RE: [PATCH v15 net-next 1/1] hv_sock: introduce Hyper-V Sockets

From: Dexuan Cui
Date: Mon Jul 11 2016 - 10:35:12 EST


> From: Vitaly Kuznetsov [mailto:vkuznets@xxxxxxxxxx]
> ...
> Some comments below. The vast majority of them are really minor, the
> only thing which bothers me a little bit is WARN() in hvsock_sendmsg()
> which I think shouldn't be there. But I may have missed something.

Thank you for the very detailed comments, Vitaly!
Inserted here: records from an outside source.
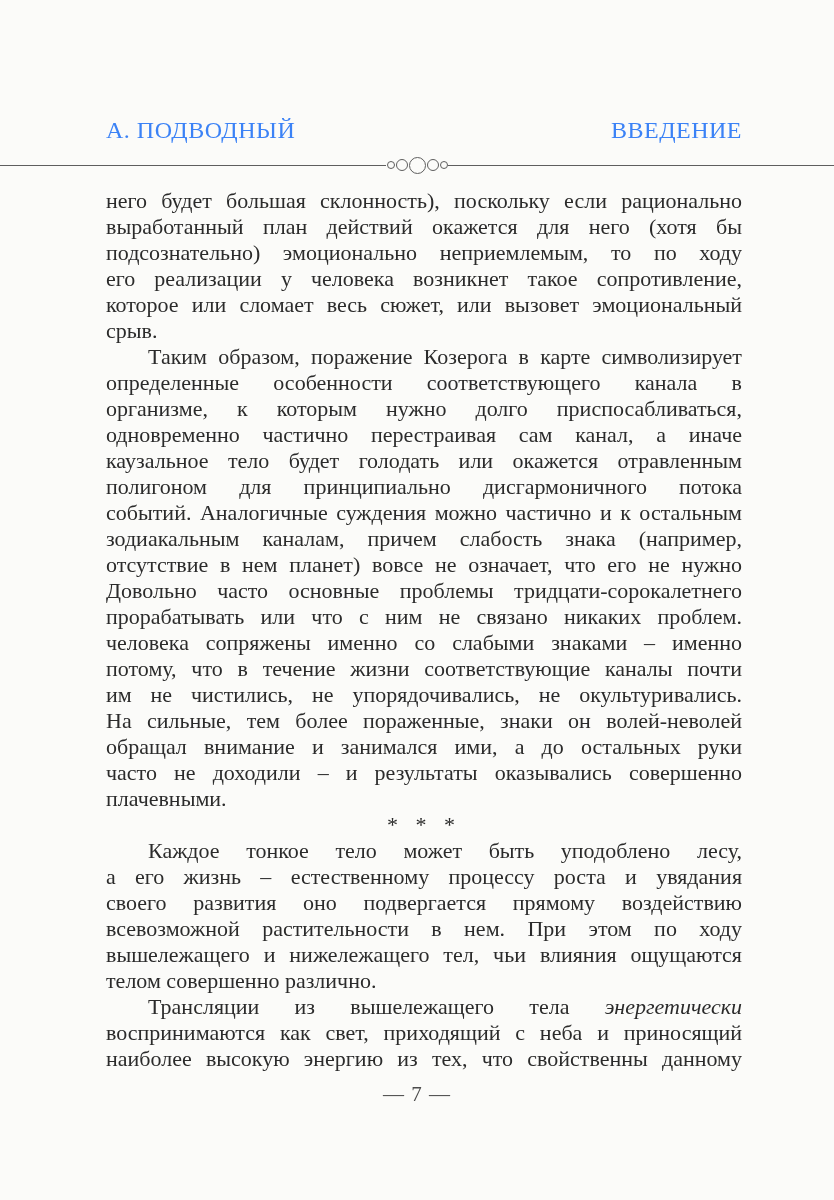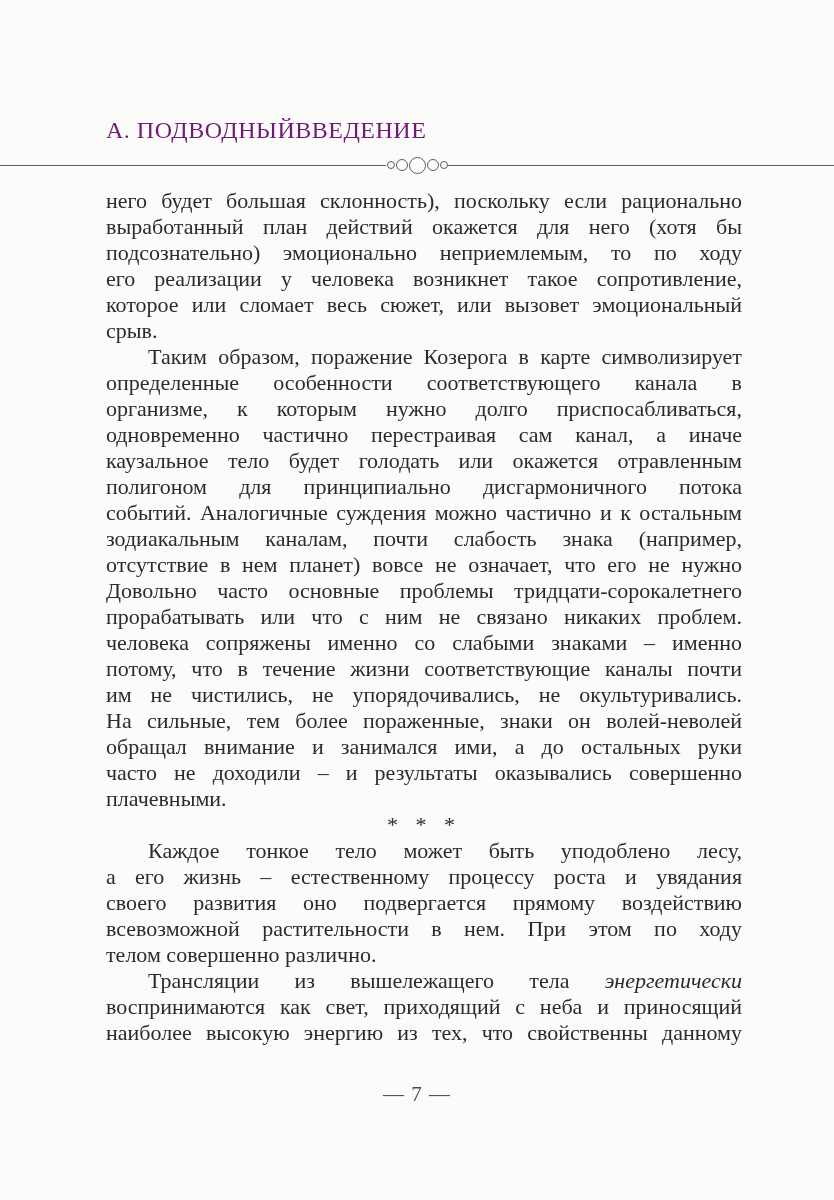--- a/index.html
+++ b/index.html
@@ -13,23 +13,24 @@
     color: #2b2b2b;
     overflow: hidden;
   }
   
   .running-head {
     position: absolute;
     top: 117px;
     left: 106px;
     width: 636px;
     display: flex;
+    justify-content: space-between;
     font-size: 24px;
     letter-spacing: 0.5px;
-    color: #701a75;
+    color: #3b82f6;
   }
   
   .divider {
     position: absolute;
     top: 156px;
     left: 0;
     right: 0;
     height: 18px;
     display: flex;
     align-items: center;
@@ -114,38 +115,39 @@
         <div class="line last">срыв.</div>
       </div>
       <div class="para indent">
         <div class="line">Таким образом, поражение Козерога в карте символизирует</div>
         <div class="line">определенные особенности соответствующего канала в</div>
         <div class="line">организме, к которым нужно долго приспосабливаться,</div>
         <div class="line">одновременно частично перестраивая сам канал, а иначе</div>
         <div class="line">каузальное тело будет голодать или окажется отравленным</div>
         <div class="line">полигоном для принципиально дисгармоничного потока</div>
         <div class="line">событий. Аналогичные суждения можно частично и к остальным</div>
-        <div class="line">зодиакальным каналам, почти слабость знака (например,</div>
+        <div class="line">зодиакальным каналам, причем слабость знака (например,</div>
         <div class="line">отсутствие в нем планет) вовсе не означает, что его не нужно</div>
         <div class="line">Довольно часто основные проблемы тридцати-сорокалетнего</div>
         <div class="line">прорабатывать или что с ним не связано никаких проблем.</div>
         <div class="line">человека сопряжены именно со слабыми знаками – именно</div>
         <div class="line">потому, что в течение жизни соответствующие каналы почти</div>
         <div class="line">им не чистились, не упорядочивались, не окультуривались.</div>
         <div class="line">На сильные, тем более пораженные, знаки он волей-неволей</div>
         <div class="line">обращал внимание и занимался ими, а до остальных руки</div>
         <div class="line">часто не доходили – и результаты оказывались совершенно</div>
         <div class="line last">плачевными.</div>
       </div>
       <div class="sep">* * *</div>
       <div class="para indent">
         <div class="line">Каждое тонкое тело может быть уподоблено лесу,</div>
         <div class="line">а его жизнь – естественному процессу роста и увядания</div>
         <div class="line">своего развития оно подвергается прямому воздействию</div>
         <div class="line">всевозможной растительности в нем. При этом по ходу</div>
+        <div class="line">вышележащего и нижележащего тел, чьи влияния ощущаются</div>
         <div class="line last">телом совершенно различно.</div>
       </div>
       <div class="para indent">
         <div class="line"><span>Трансляции из вышележащего тела </span><em>энергетически</em></div>
         <div class="line">воспринимаются как свет, приходящий с неба и приносящий</div>
         <div class="line">наиболее высокую энергию из тех, что свойственны данному</div>
       </div>
     </main>
 
   <div class="page-footer">

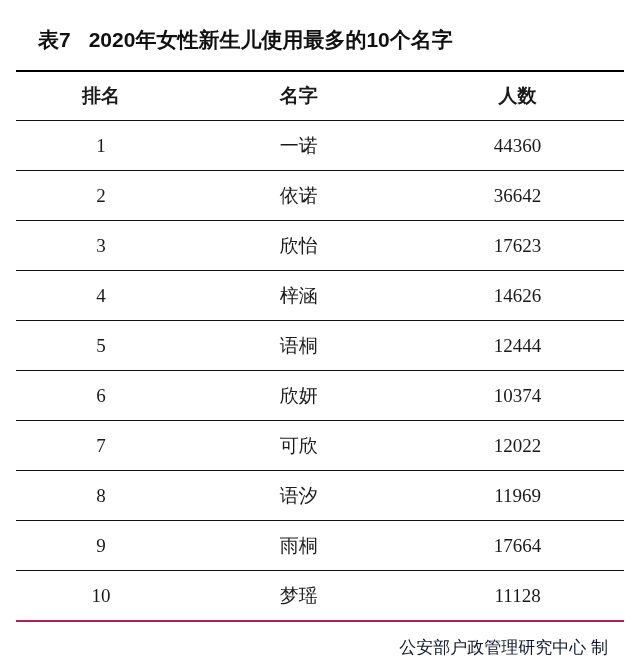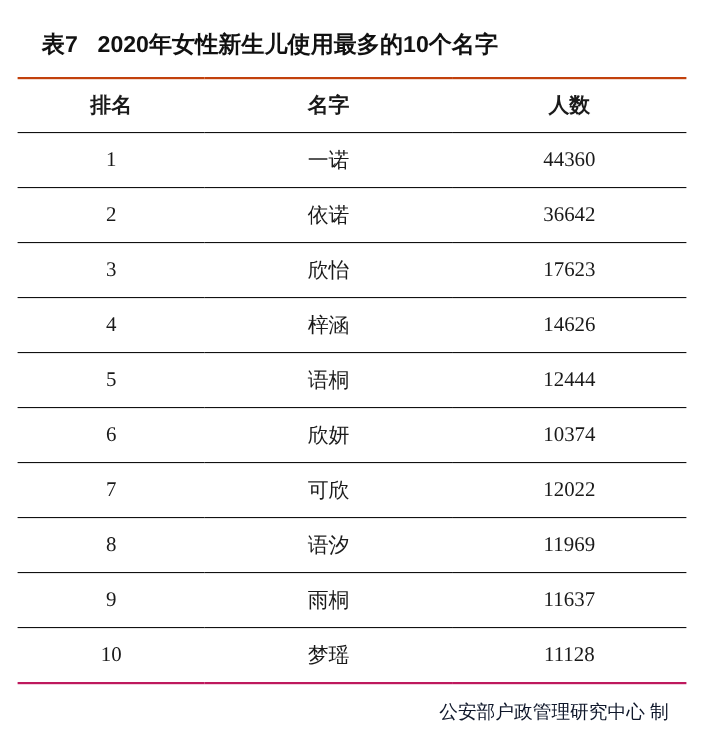--- a/index.html
+++ b/index.html
@@ -47,21 +47,21 @@
     border-left: none;
     border-right: none;
     border-top: 1px solid #111111;
     border-bottom: 1px solid #111111;
   }
   table.data-table thead th {
     font-family: "Liberation Sans", "DejaVu Sans", sans-serif;
     font-size: 19px;
     font-weight: bold;
     height: 46px;
-    border-top: 2px solid #c2410c;
+    border-top: 2px solid #000000;
     border-bottom: 1px solid #111111;
   }
   table.data-table tbody td {
     font-size: 19px;
     height: 47px;
     border-top: none;
     border-bottom: 1px solid #111111;
   }
   table.data-table tbody tr:last-child td {
     border-bottom: 2px solid #be185d;
@@ -150,21 +150,21 @@
           <td class="cell-count">12022</td>
         </tr>
         <tr>
           <td class="cell-rank">8</td>
           <td class="cell-name">语汐</td>
           <td class="cell-count">11969</td>
         </tr>
         <tr>
           <td class="cell-rank">9</td>
           <td class="cell-name">雨桐</td>
-          <td class="cell-count">11637</td>
+          <td class="cell-count">17664</td>
         </tr>
         <tr>
           <td class="cell-rank">10</td>
           <td class="cell-name">梦瑶</td>
           <td class="cell-count">11128</td>
         </tr>
       </tbody>
     </table>
   </div>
Now I see I shouldn't put pr_err() in hvsock_sendmsg() and hvsock_recvmsg(),
because IMO a malicious app can use this to generate lots of messages to slow
down the system. I'll remove them.

I'll reply your other comments bellow.

> > +#define guid_t uuid_le
> > +struct sockaddr_hv {
> > + __kernel_sa_family_t shv_family; /* Address family */
> > + u16 reserved; /* Must be Zero */
> > + guid_t shv_vm_id; /* VM ID */
> > + guid_t shv_service_id; /* Service ID */
> > +};
>
> I'm not sure it is worth it to introduce a new 'guid_t' type here, we
> may want to rename
>
> shv_vm_id -> shv_vm_guid
> shv_service_id -> shv_service_guid
>
> and use uuid_le type.

Ok. I'll make the change.

> > +config HYPERV_SOCK
> > + tristate "Hyper-V Sockets"
> > + depends on HYPERV
> > + default m if HYPERV
> > + help
> > + Hyper-V Sockets is somewhat like TCP over VMBus, allowing
> > + communication between Linux guest and Hyper-V host without TCP/IP.
> > +
>
> I know it's hard to come up with a simple description but I'd rather
> describe is as "Socket interface for high speed communication between
> Linux guest and Hyper-V host over VMBus."

OK.

> > +static bool uuid_equals(uuid_le u1, uuid_le u2)
> > +{
> > + return !uuid_le_cmp(u1, u2);
> > +}
>
> why not use uuid_le_cmp directly?
OK. I will change to it.

> > +static unsigned int hvsock_poll(struct file *file, struct socket *sock,
> > + poll_table *wait)
>> ...
> > + if (channel) {
> > + /* If there is something in the queue then we can read */
> > + get_ringbuffer_rw_status(channel, &can_read, &can_write);
> > +
> > + if (!can_read && hvsk->recv)
> > + can_read = true;
> > +
> > + if (!(sk->sk_shutdown & RCV_SHUTDOWN) && can_read)
> > + mask |= POLLIN | POLLRDNORM;
> > + } else {
> > + can_read = false;
>
> we don't use can_read below

I'll remove the can_read assignment.

> > + channel = hvsk->channel;
> > + if (!channel) {
> > + WARN_ONCE(1, "NULL channel! There is a programming
> bug.\n");
>
> BUG() then

OK.

> > +static int hvsock_open_connection(struct vmbus_channel *channel)
> > +{
> > + ......
> > + if (conn_from_host) {
> > + if (sk->sk_ack_backlog >= sk->sk_max_ack_backlog) {
> > + ret = -EMFILE;
>
> I'm not sure -EMFILE is appropriate, we don't really have "too many open
> files".
Here the ret value doesn't really matter, because the return value of the
function is not really used at present.

However, I agree with you that EMFILE is unsuitable.
Let me change to ECONNREFUSED, which seems better to me.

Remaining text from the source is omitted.